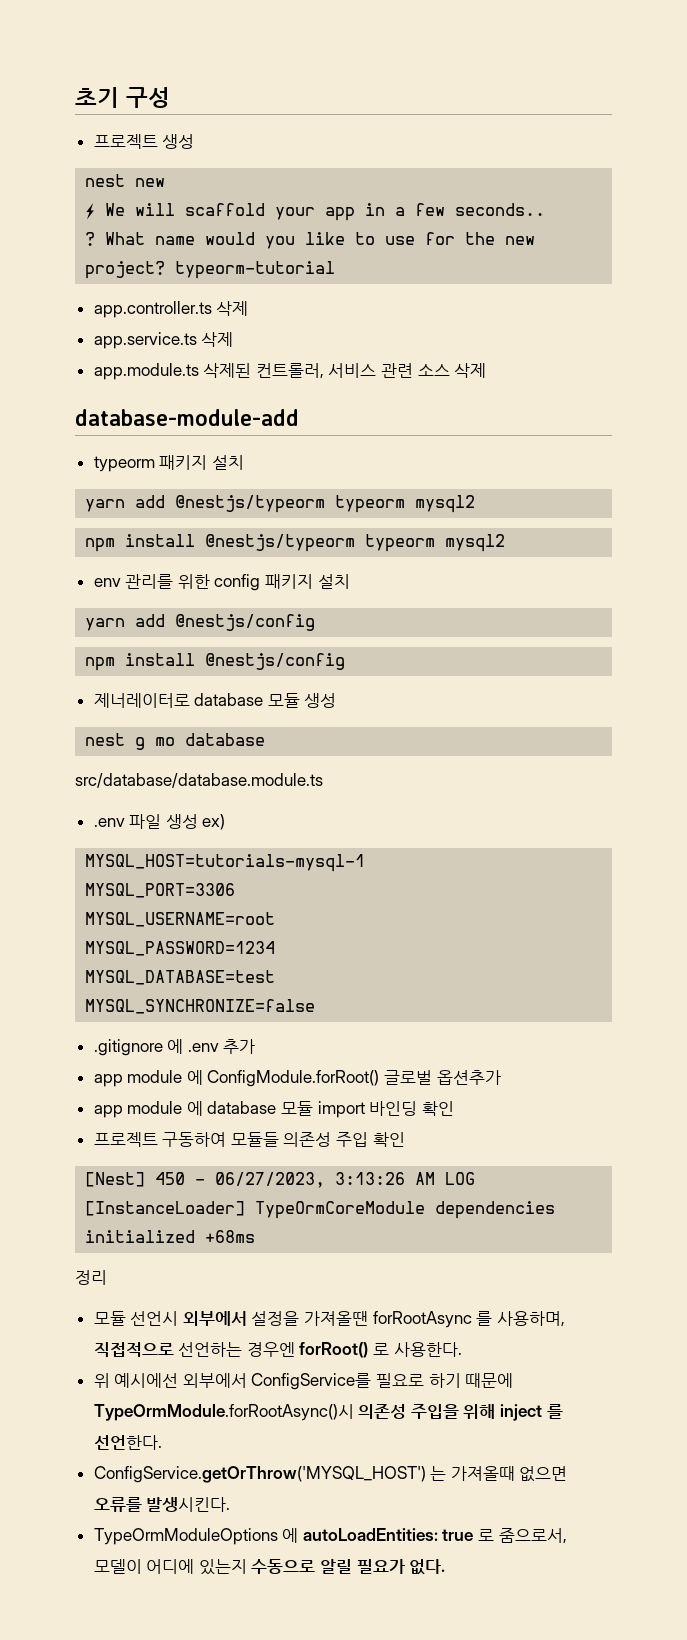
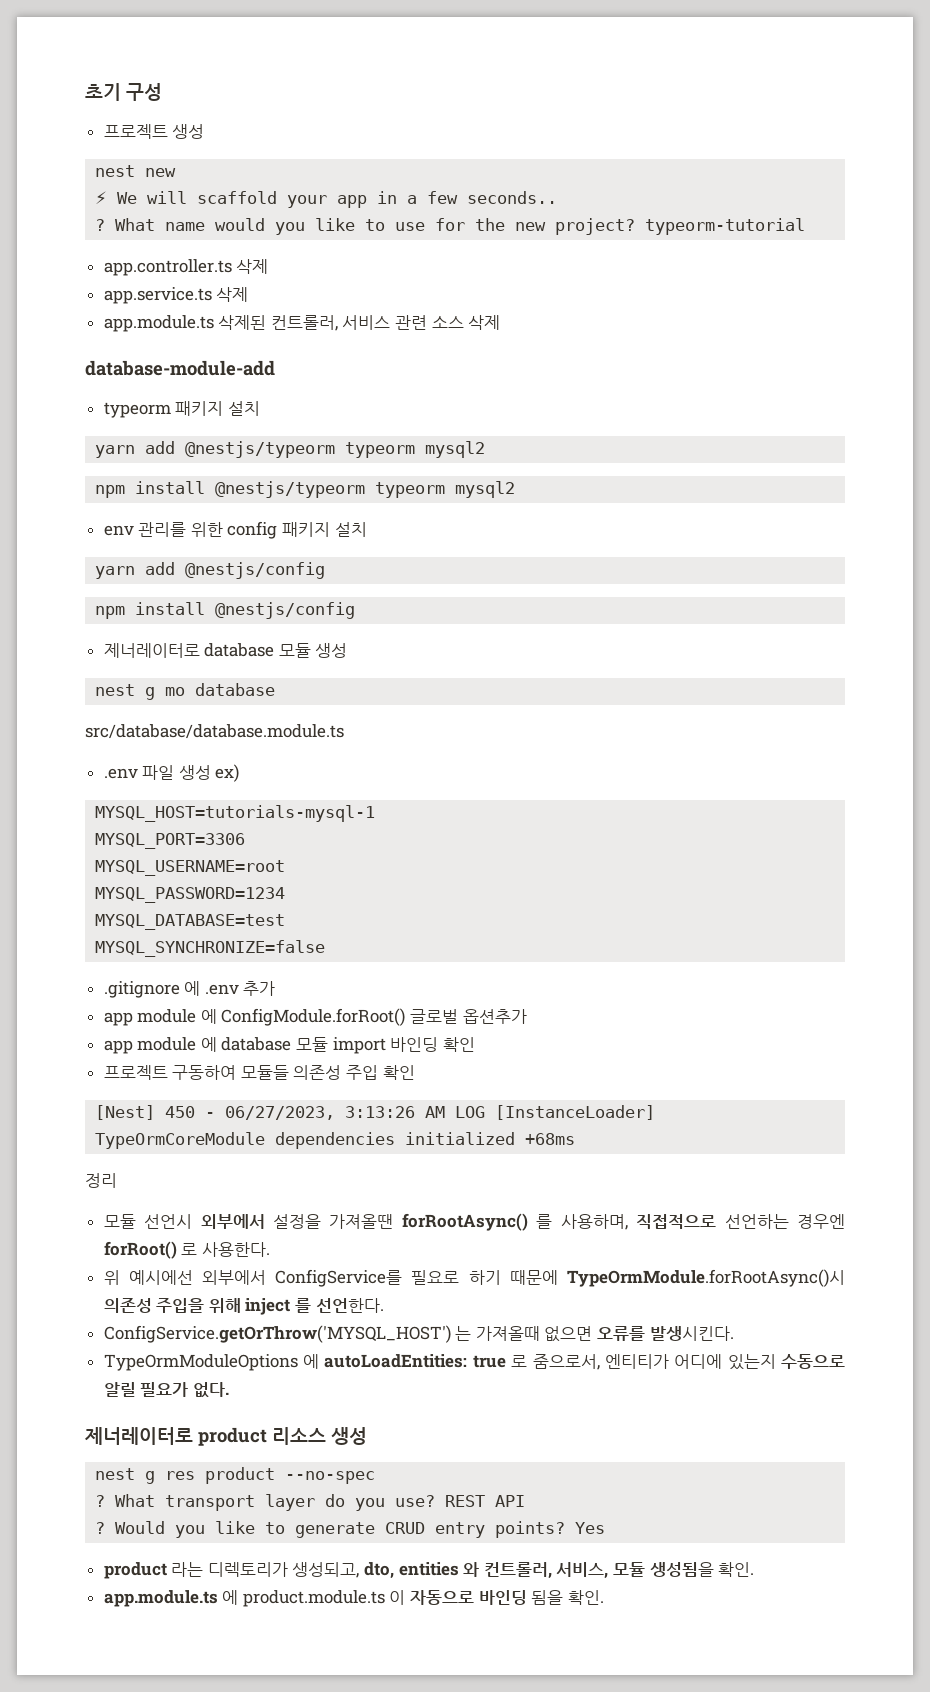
- 모듈 선언시 외부에서 설정을 가져올땐 forRootAsync 를 사용하며, 직접적으로 선언하는 경우엔 forRoot() 로 사용한다.
+ 모듈 선언시 외부에서 설정을 가져올땐 forRootAsync() 를 사용하며, 직접적으로 선언하는 경우엔 forRoot() 로 사용한다.
- TypeOrmModuleOptions 에 autoLoadEntities: true 로 줌으로서, 모델이 어디에 있는지 수동으로 알릴 필요가 없다.
+ TypeOrmModuleOptions 에 autoLoadEntities: true 로 줌으로서, 엔티티가 어디에 있는지 수동으로 알릴 필요가 없다.
+ 제너레이터로 product 리소스 생성
+ nest g res product --no-spec
+ ? What transport layer do you use? REST API
+ ? Would you like to generate CRUD entry points? Yes
+ product 라는 디렉토리가 생성되고, dto, entities 와 컨트롤러, 서비스, 모듈 생성됨을 확인.
+ app.module.ts 에 product.module.ts 이 자동으로 바인딩 됨을 확인.

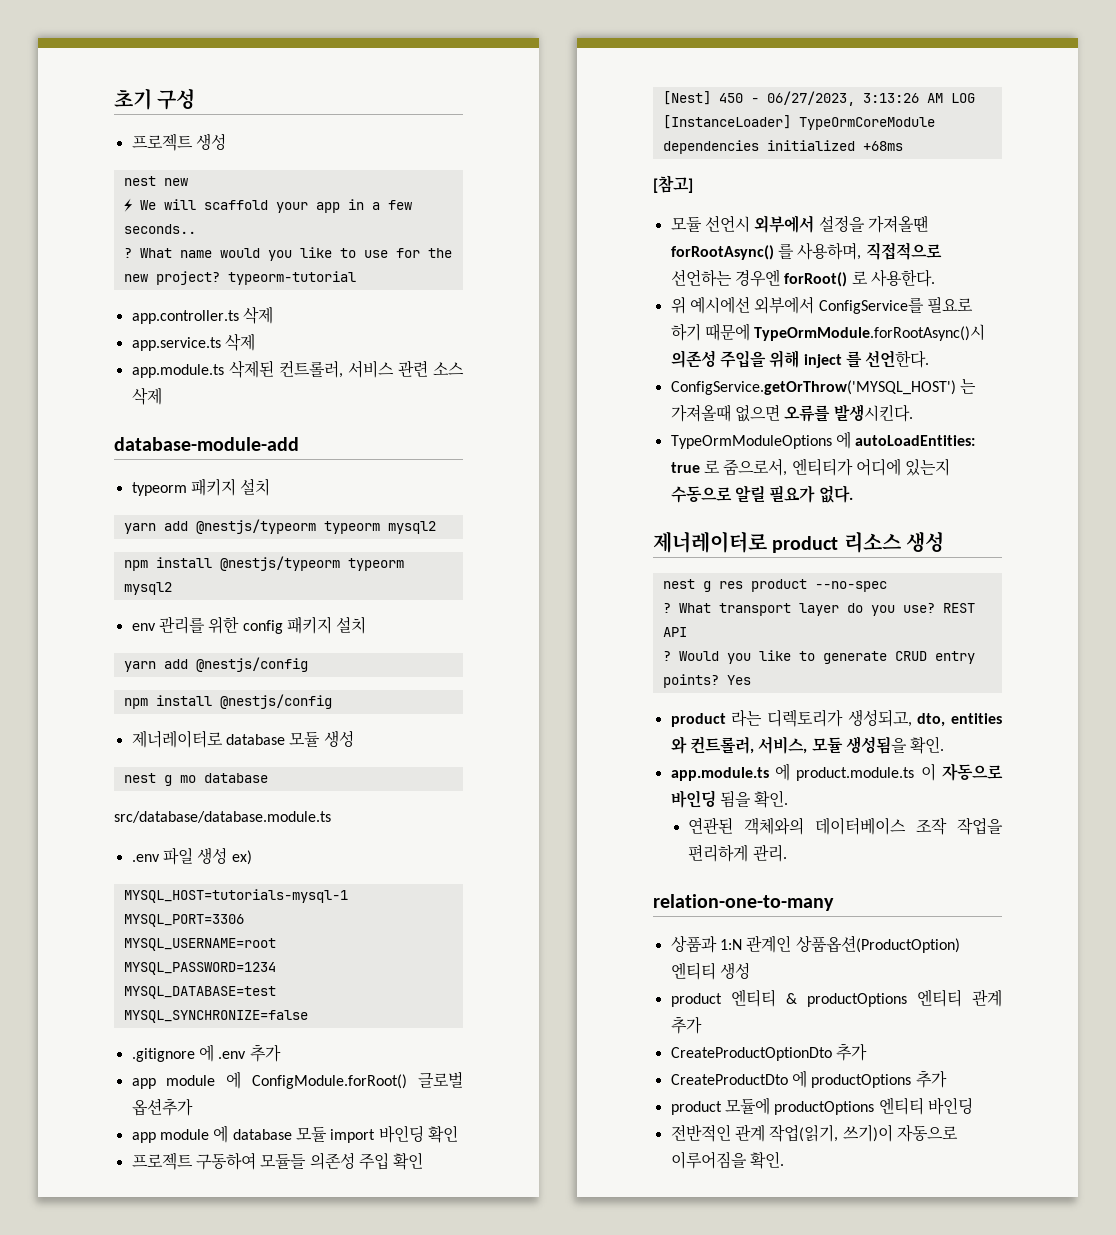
- 정리
+ [참고]
+ 연관된 객체와의 데이터베이스 조작 작업을 편리하게 관리.
+ relation-one-to-many
+ 상품과 1:N 관계인 상품옵션(ProductOption) 엔티티 생성
+ product 엔티티 & productOptions 엔티티 관계 추가
+ CreateProductOptionDto 추가
+ CreateProductDto 에 productOptions 추가
+ product 모듈에 productOptions 엔티티 바인딩
+ 전반적인 관계 작업(읽기, 쓰기)이 자동으로 이루어짐을 확인.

■ Activity
Look over the records above and filter for each line with the word "true".

■ Answer to this problem
- TypeOrmModuleOptions 에 autoLoadEntities: true 로 줌으로서, 모델이 어디에 있는지 수동으로 알릴 필요가 없다.
+ TypeOrmModuleOptions 에 autoLoadEntities: true 로 줌으로서, 엔티티가 어디에 있는지 수동으로 알릴 필요가 없다.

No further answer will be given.